Büyük Daire, altı Portekizli gencin Portekiz ve 32 devlete karşı (bunların arasında Türkiye de var) açtıkları Duarte Agostinho ve Diğerleri/ Portekiz ve 32 devlet davasını kabul edilmez buldu. Bu davada başvurucular, iklim değişikliğinin çocukların sağlığına zarar verdiğini, buna karşılık davalı devletlerin bunu önlemek için gereken önlemleri almadıklarını ileri sürmekteydi. Büyük Daire’ye göre başvurucular sadece Portekiz’in yetki alanı içine girmekte. AİHM, devletlerin kendi ülkeleri içindeki insan hakları ihlallerini incelemeye yetkili. . O nedenle başvurucular sadece Portekiz’e karşı AİHM’e başvurabilirler. Ancak bunun için iç yargı yollarının tüketilmiş olması gerekir. Oysa, başvuruda Portekiz’deki yargı yolları tüketilmemiştir. Bu nedenlerle Büyük Daire’ye başvuruyu kabul edilmez buldu.

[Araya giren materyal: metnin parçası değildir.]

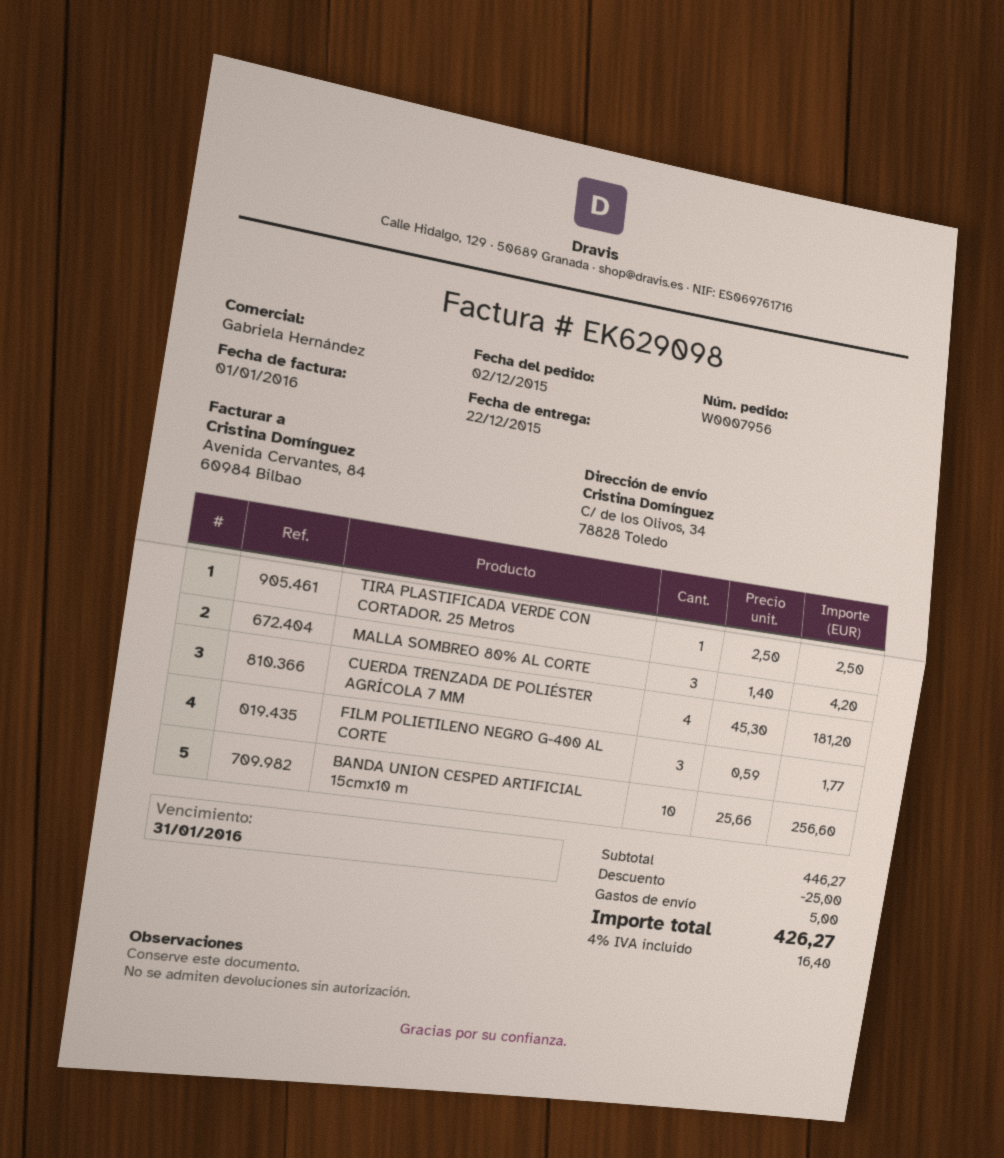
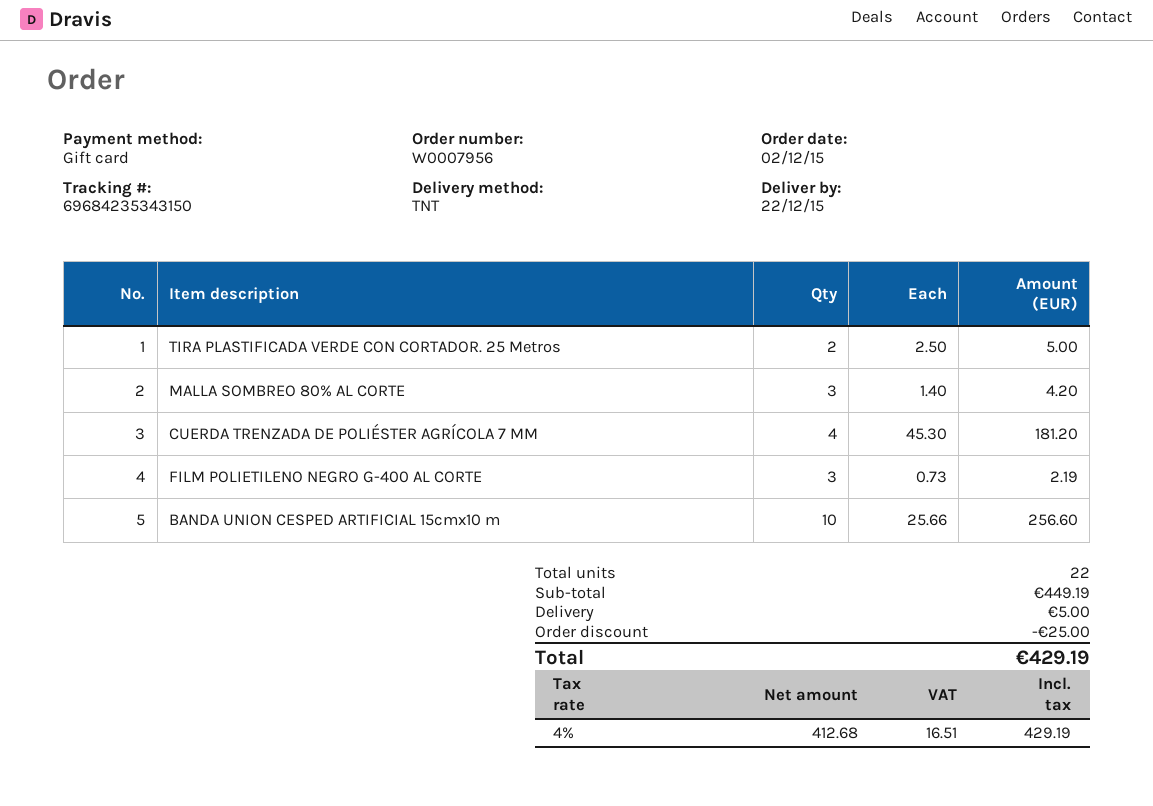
TIRA PLASTIFICADA VERDE CON CORTADOR. 25 Metros: 1 x 2.50 = 2.50 -> 2 x 2.50 = 5.00
FILM POLIETILENO NEGRO G-400 AL CORTE: 3 x 0.59 = 1.77 -> 3 x 0.73 = 2.19
subtotal: 446.27 -> 449.19
tax: 4% = 16.40 -> 4% = 16.51
total: 426.27 -> 429.19

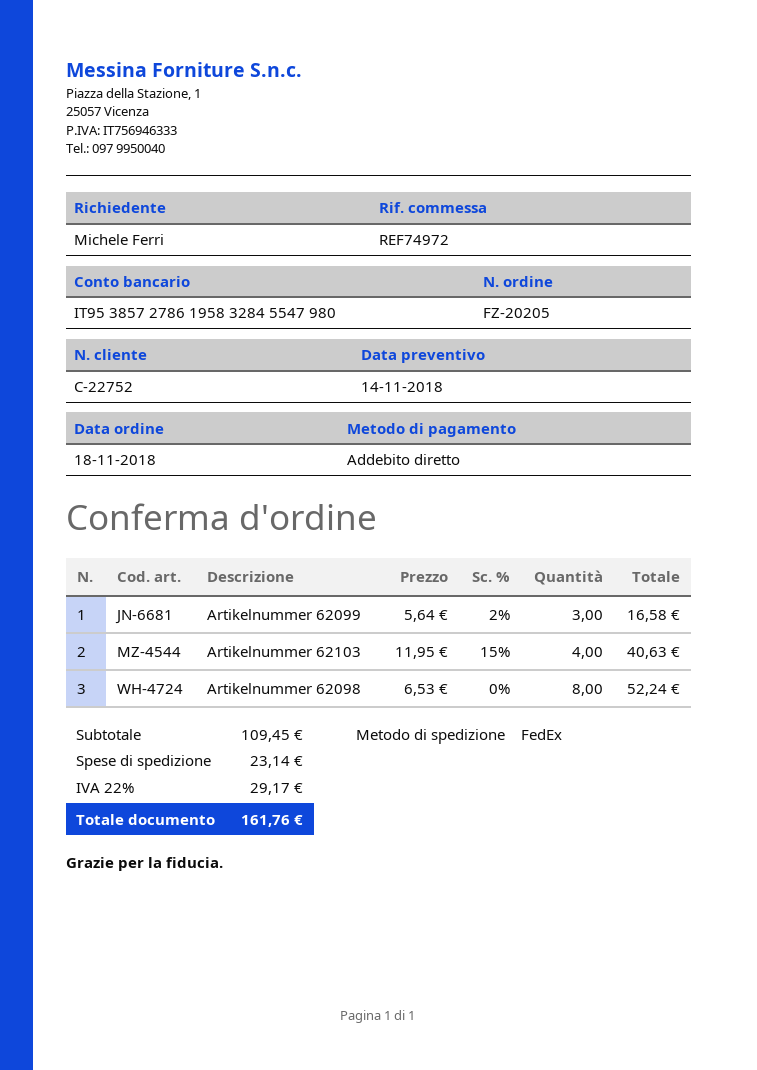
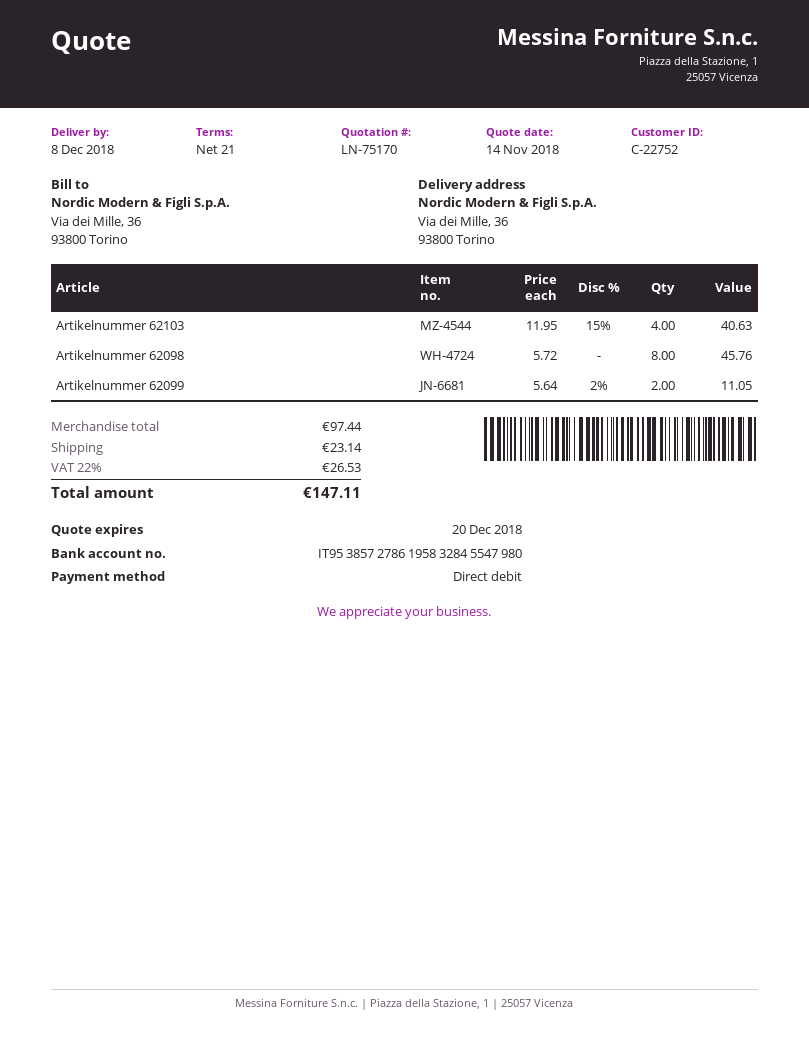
Artikelnummer 62099: 3 x 5.64 - 2% = 16.58 -> 2 x 5.64 - 2% = 11.05
Artikelnummer 62098: 8 x 6.53 = 52.24 -> 8 x 5.72 = 45.76
subtotal: 109.45 -> 97.44
tax: 22% = 29.17 -> 22% = 26.53
total: 161.76 -> 147.11

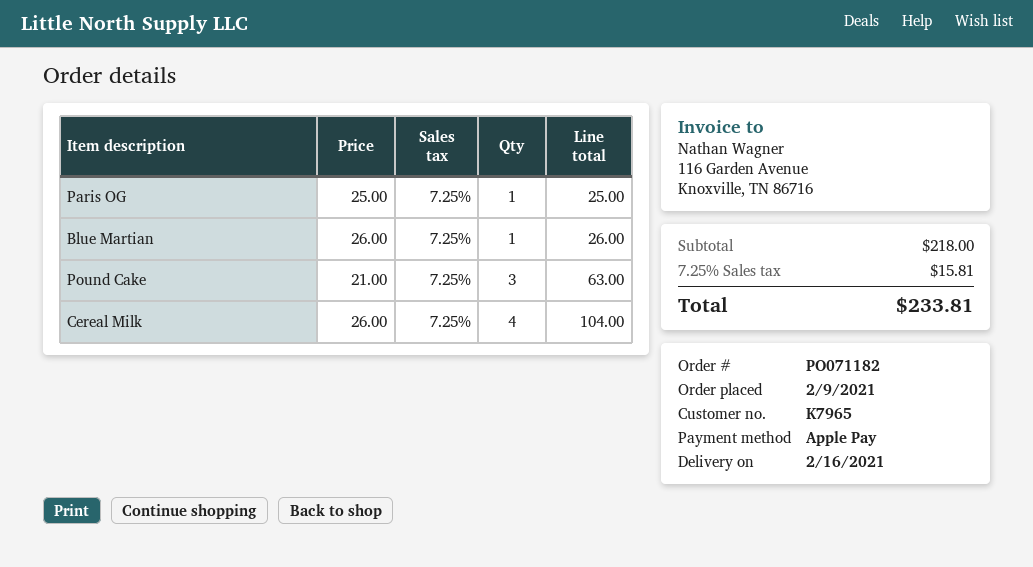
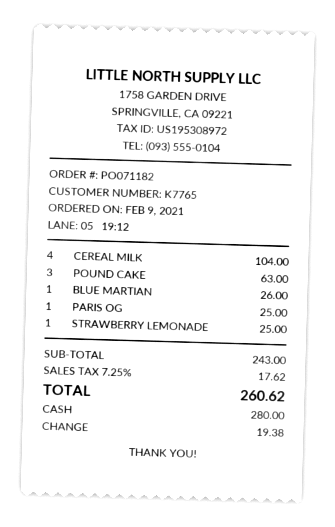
customer number: K7965 -> K7765
payment method: Apple Pay -> cash
STRAWBERRY LEMONADE: none -> 1 for 25.00
subtotal: 218.00 -> 243.00
tax: 7.25% = 15.81 -> 7.25% = 17.62
total: 233.81 -> 260.62

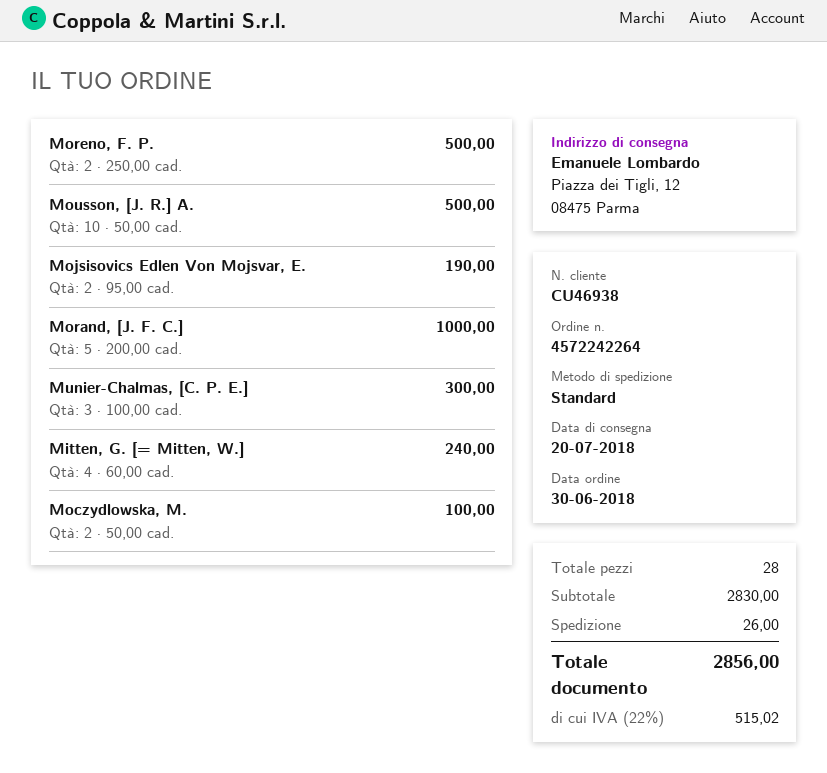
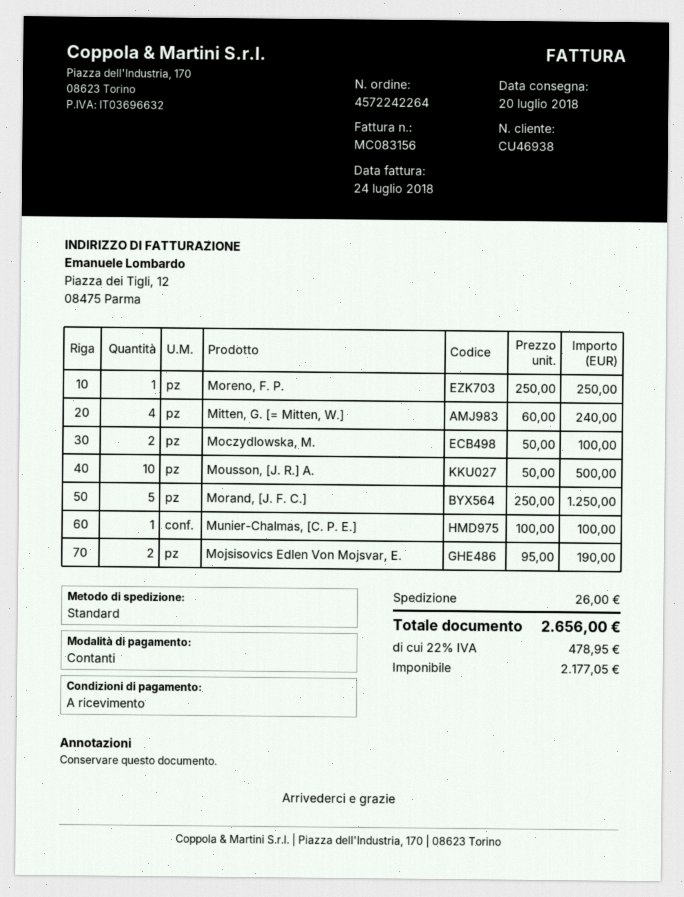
Moreno, F. P.: 2 x 250.00 = 500.00 -> 1 x 250.00 = 250.00
Morand, [J. F. C.]: 5 x 200.00 = 1000.00 -> 5 x 250.00 = 1250.00
Munier-Chalmas, [C. P. E.]: 3 x 100.00 = 300.00 -> 1 x 100.00 = 100.00
tax: 22% = 515.02 -> 22% = 478.95
total: 2856.00 -> 2656.00

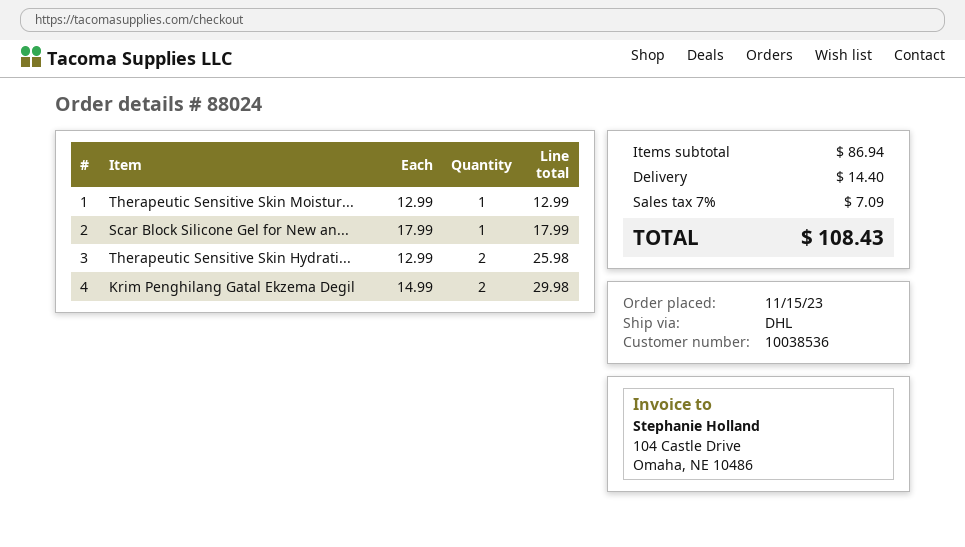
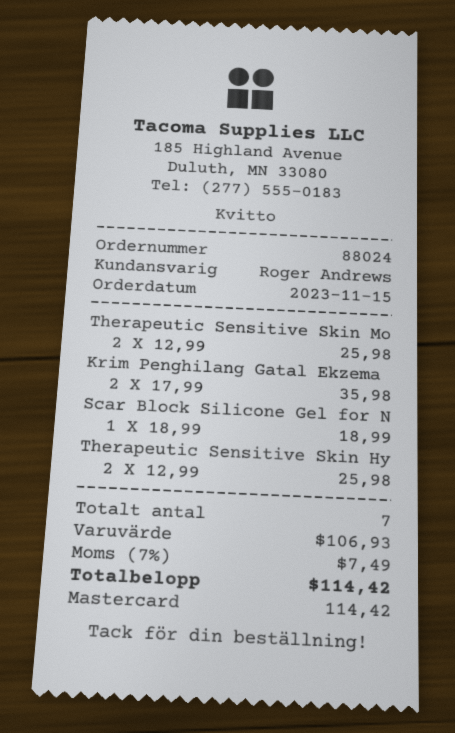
Therapeutic Sensitive Skin Moistur...: 1 x 12.99 = 12.99 -> 2 x 12.99 = 25.98
Scar Block Silicone Gel for New an...: 1 x 17.99 = 17.99 -> 1 x 18.99 = 18.99
Krim Penghilang Gatal Ekzema Degil: 2 x 14.99 = 29.98 -> 2 x 17.99 = 35.98
subtotal: 86.94 -> 106.93
shipping: 14.40 -> none
tax: 7% = 7.09 -> 7% = 7.49
total: 108.43 -> 114.42

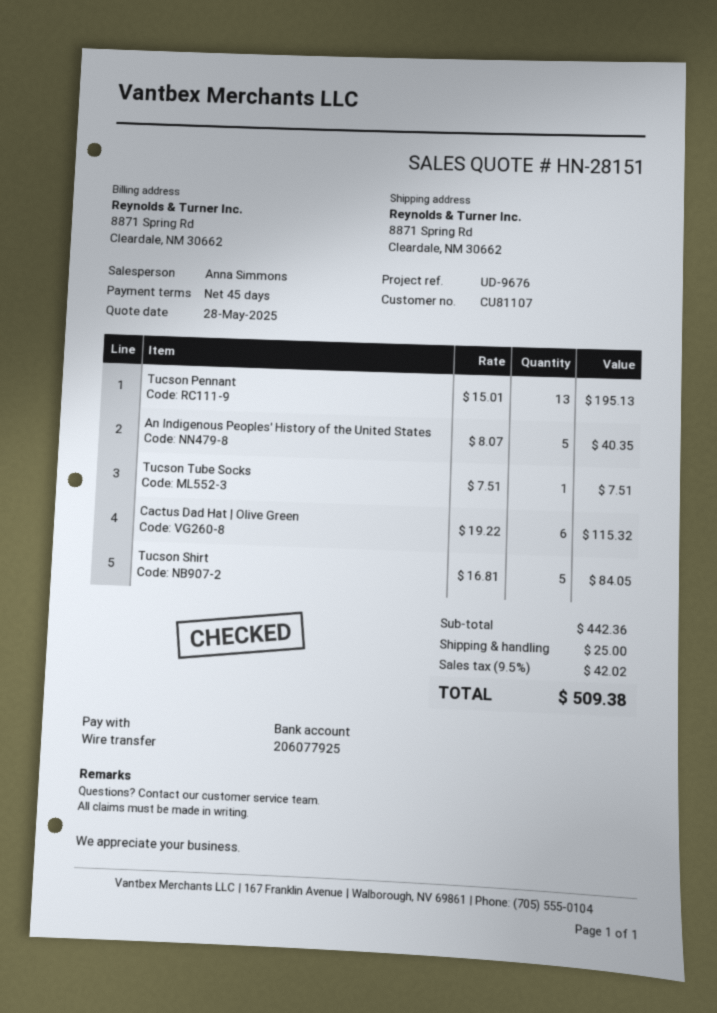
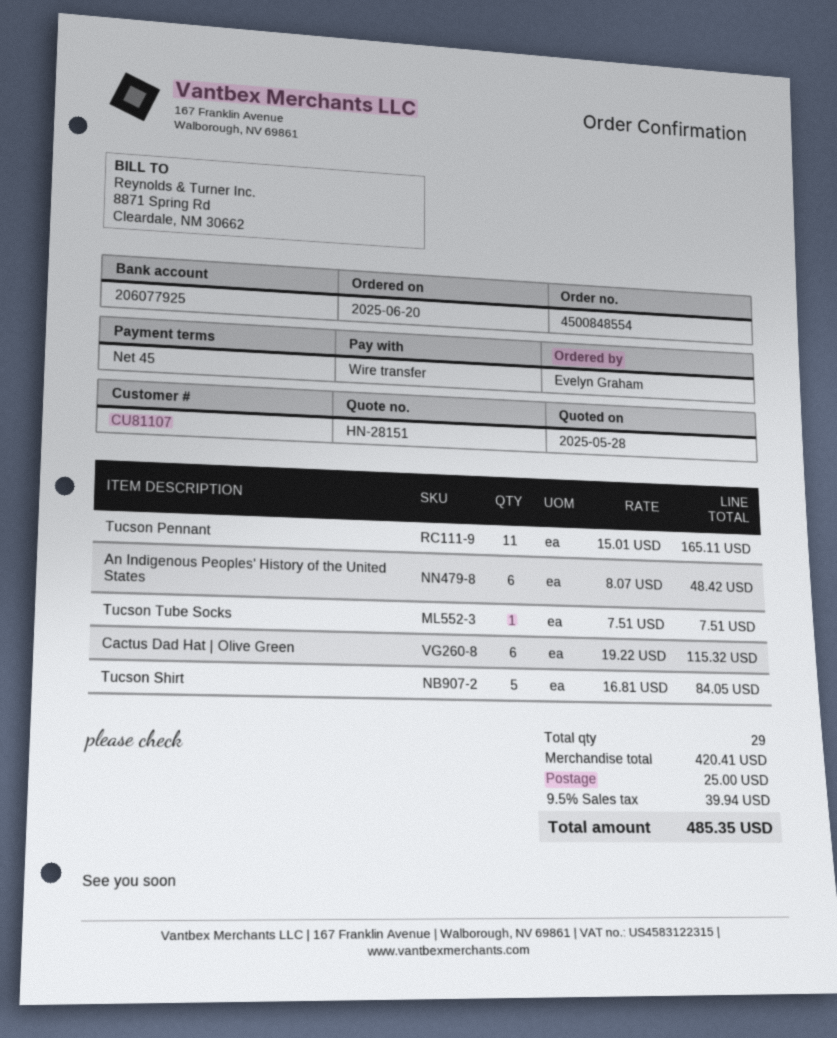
Tucson Pennant: 13 x 15.01 = 195.13 -> 11 x 15.01 = 165.11
An Indigenous Peoples' History of the United States: 5 x 8.07 = 40.35 -> 6 x 8.07 = 48.42
subtotal: 442.36 -> 420.41
tax: 9.5% = 42.02 -> 9.5% = 39.94
total: 509.38 -> 485.35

Careme/Fransa davasında ise eski bir belediye başkanı olan başvurucu, Fransa’nın iklim değişkliğinin olumsuz etkisini önlemek için gereken önlemleri almadığını, Sözleşme’nin 2 ve 8 maddelerinin ihlal edildiğini, iklim değişikliğinin kendi belediyesi olan Grande-Synthe’de sel felaketine yol açtığını ileri sürmekte. Büyük Daire, başvurucunun Grande-Synthe’de yaşamadığı, burada malı mülkü de bulunmadığı, dolayısıyla mağdur statüsüne sahip olmadığı gerekçesiyle başvuruyu reddetti.

Buna karşılık İsviçre’de yaşlı kadınların kurduğu bir derneğin açtığı, Verein Klima Seniorinnen Schweiz and Others/ İsviçre adını taşıyan davada AİHM farklı bir sonuca ulaştı. Bu davayı dört İsviçreli yaşlı kadın, hem kendi adlarına, hem de kurdukları dernek adına açtılar. AİHM Büyük Dairesi, kadınların kendi adlarına yaptıkları başvuruyu mağdur statüsüne sahip olmadıkları gerekçesiyle reddetti. AİHM’de dava açma yetkisine sahip olmak için şikayet konusu eylemden doğrudan etkilenmiş olmak gerekiyor.

Yaşlı kadınların dernek adına açtıkları davayı ise Büyük Daire kabul edilebilir buldu. Bunu yaparken Büyük Daire şu görüşlere dayandı: İklim değişikliğinin günümüz ve gelecek için yarattığı tehdit aynı zamanda Sözleşme’deki temel hak ve özgürlüklerden yararlanılmasını da engellemektedir. Devletler, bu durumu önlemek için sıcaklık artışını sanayileşme öncesi dönemdeki seviyelerin 1.5 derece üzerine sınırlandırılması gerektiğinin bilincindedir.

AİHM bu davada “kuşaklararası yük paylaşımı” şeklinde, kendi içtihadında yeni olan bir kavram ortaya attı. AİHM’e göre, BM İklim Değişikliği Çerçeve Sözleşmesiyle devletler, hem günümüz hem de gelecek kuşaklar bakımından iklimi koruma yükümlülüğünü üstlendiler. Bu kavram çerçevesinde AİHM Büyük Dairesi, derneklerin dava açma yetkisine sahip olduğunu, derneklerin sadece günümüzdeki değil, gelecek kuşaklar bakımından da iklim değişikliğinin olumsuz etkisinden korunmayı talep edebileceklerini belirtti.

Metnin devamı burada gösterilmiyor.